It was in the 90s when CAPCOM -the glorious videogame developer- launched Final Fight, a beat ’em up (brawler). I extract this part literaly from its Wikipedia webpage:
Set in the fictional Metro City, the player controls one of three characters: former pro wrestler and mayor Mike Haggar, his daughter’s boyfriend Cody, and Cody’s best friend Guy, as they set out to defeat the Mad Gear gang and rescue Haggar’s young daughter Jessica.
Haggar, who isn’t Hodor or Jagger, with his FreddieMercury-moustache and his Bud Spencer’s or Zangief’s cousin looks, didn’t have a problem to start generously giving clouts or coming to blows with the scum of his beloved Metro City. And the game went on until things became very difficult. Then, surrounded by social outcasts, he managed to let his innermost rage out and started his special technique: the burst-’em-all-whirlwind (click HERE to observe another example). Widely spread out arms, disposed at 180º, closed fists, body rotation around the longitudinal axe… The results arrived instantaneously: he sent everyone stick it where the sun doesn’t shine, even though he had to sacrifice some of his life bar. It’s certainly worth it.
I must admit I love his philosophy. I’ve adopted it since I’m ill, although I haven’t brought it into play yet. It’s rather simple: when things aren’t going well at all -like when I’m forced to wait more than one hour in order to be programmed an appointment at ICO’s entrance hall and suddenly the administrative assistant who was in charge of me decides to pick up her stuff and clear out (right in my kisser), or when I’m told my time is money and wait 40 minutes at emergencies (while I was shivering because of fever), or when I’m suggested to get a shot in my arms instead of the port-a-cath- I say nothing. I just squeeze the crutches’ handles, close my eyes, and whisper: Haggar!
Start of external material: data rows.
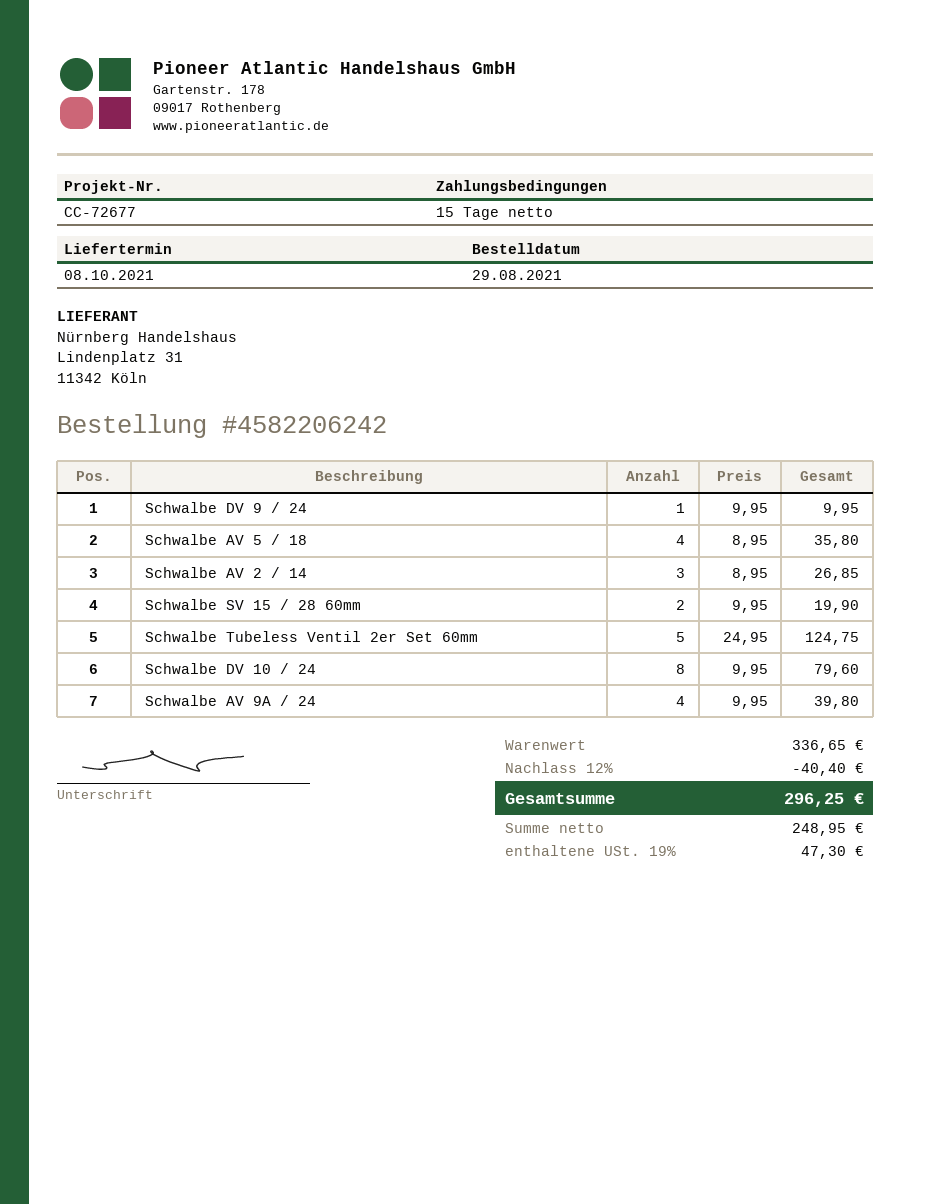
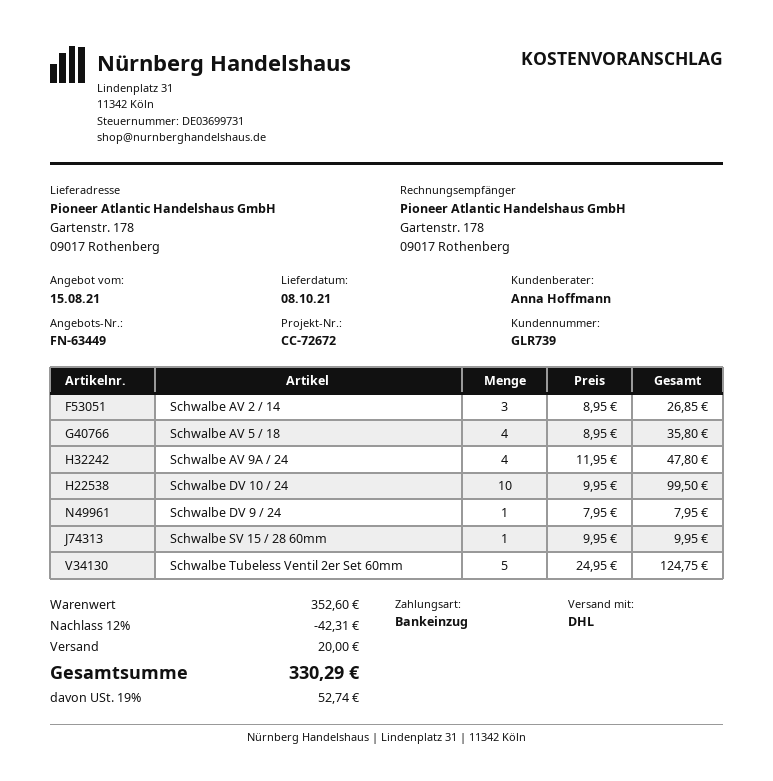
reference: CC-72677 -> CC-72672
Schwalbe DV 9 / 24: 1 x 9.95 = 9.95 -> 1 x 7.95 = 7.95
Schwalbe SV 15 / 28 60mm: 2 x 9.95 = 19.90 -> 1 x 9.95 = 9.95
Schwalbe DV 10 / 24: 8 x 9.95 = 79.60 -> 10 x 9.95 = 99.50
Schwalbe AV 9A / 24: 4 x 9.95 = 39.80 -> 4 x 11.95 = 47.80
subtotal: 336.65 -> 352.60
discount: 12% = 40.40 -> 12% = 42.31
shipping: none -> 20.00
tax: 19% = 47.30 -> 19% = 52.74
total: 296.25 -> 330.29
And I see myself there, spinning like the Tasmanian devil, blowing heads like I was possessed. Mike Haggar would be jealous of me, since taking advantage of the extra-wide reach that the crutches provide me, my range spans up to 1.5 m.
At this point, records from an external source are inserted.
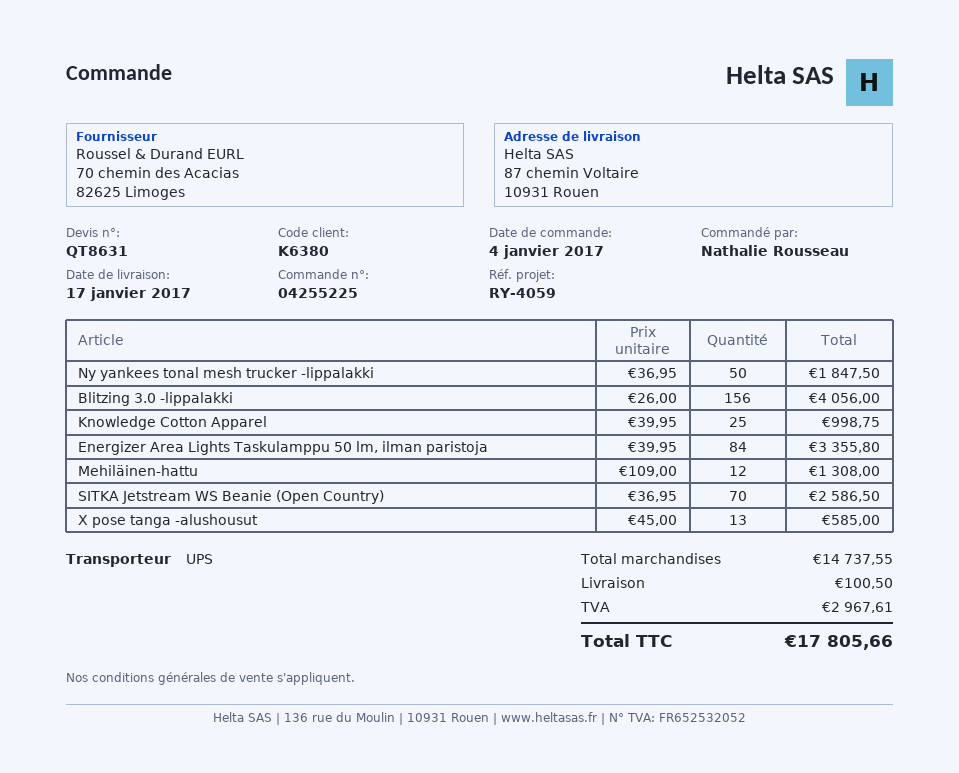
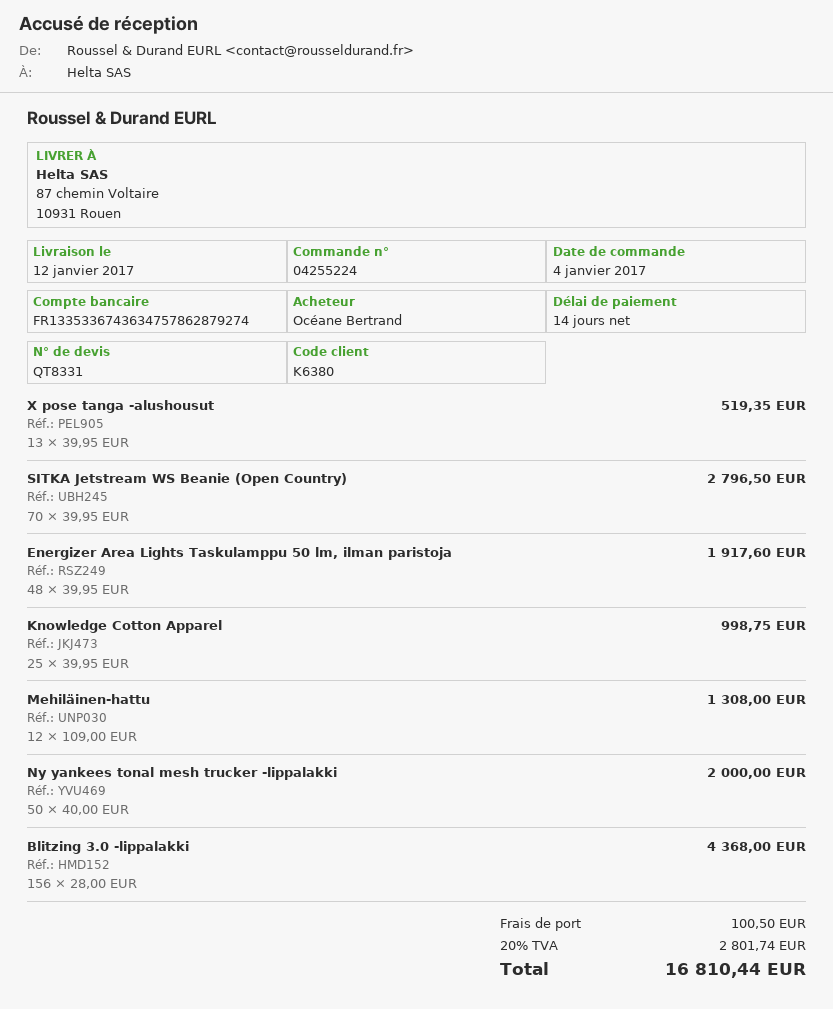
quote number: QT8631 -> QT8331
order number: 04255225 -> 04255224
delivery date: 2017-01-17 -> 2017-01-12
ordered by: Nathalie Rousseau -> Océane Bertrand
Ny yankees tonal mesh trucker -lippalakki: 50 x 36.95 = 1847.50 -> 50 x 40.00 = 2000.00
Blitzing 3.0 -lippalakki: 156 x 26.00 = 4056.00 -> 156 x 28.00 = 4368.00
Energizer Area Lights Taskulamppu 50 lm, ilman paristoja: 84 x 39.95 = 3355.80 -> 48 x 39.95 = 1917.60
SITKA Jetstream WS Beanie (Open Country): 70 x 36.95 = 2586.50 -> 70 x 39.95 = 2796.50
X pose tanga -alushousut: 13 x 45.00 = 585.00 -> 13 x 39.95 = 519.35
tax: 2967.61 -> 2801.74
total: 17805.66 -> 16810.44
Namely, some other scenes outside of the hospital where I feel the same -I tell you in advance so that you don’t make me mad as hell- are the following:
- When somebody throws a cigarette butt on the floor (I can’t help touching that person on the shoulder and ask him/her: “Excuse me sir/ma’am, but you have dropped something”). Haggar!
- When you are trying to get out of the elevator or out of the train/metro car and the crowd leap on you as if there were no tomorrow. Haggar!
- When you get on the bus, which is fully packed, and some of the seated passengers look at you and when they realize that you’re wearing crutches, they look aside. Double Haggar!
- When you are in a rush, you’re climbing the escalator and everybody stays on the right side except for a careless lout who occupies all the left side and doesn’t move away when you’re trying to pass. Haggar!
- (This a Barcelona special) When somebody tries to sneak in the metro access right after you (nobody has ever succeeded doing it after me). Haggar! Or ushiro kekomi, but now I can’t do it 😦
I’m not violent at all, but everyone applies the self-control techniques better suited for them. But myself, as I’m a freak, I prefer to imagine those surrounding me flying through the air than doing it in reality. The best of all is that Haggar’s technique works for me. I’ve even shown the videos to my wife, who’s not that freak, and she knows perfectly how I feel. It’s awesome being able to convey this message :p Everybody should do more Haggar!
P.S.: Don’t throw cigarette butts on the floor, think about the environment in every action you take! Otherwise you risk to suffer a real “Haggar!”. You were given fair warning.